WORK ITEM:
Count every line in the records below that contains the string "right". Report that number alone.

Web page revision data
++++++++++++++++++++

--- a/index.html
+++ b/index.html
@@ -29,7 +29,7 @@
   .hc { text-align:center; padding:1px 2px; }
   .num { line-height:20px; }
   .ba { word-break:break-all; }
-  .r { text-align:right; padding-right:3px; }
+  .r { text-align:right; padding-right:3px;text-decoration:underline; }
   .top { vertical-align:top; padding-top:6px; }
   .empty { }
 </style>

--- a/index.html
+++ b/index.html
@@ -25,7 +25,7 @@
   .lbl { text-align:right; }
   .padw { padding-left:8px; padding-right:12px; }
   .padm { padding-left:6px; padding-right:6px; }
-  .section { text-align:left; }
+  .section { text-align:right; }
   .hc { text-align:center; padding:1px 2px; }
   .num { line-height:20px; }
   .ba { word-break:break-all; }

++++++++++++++++++++

SOLUTION TO THIS EXERCISE:
6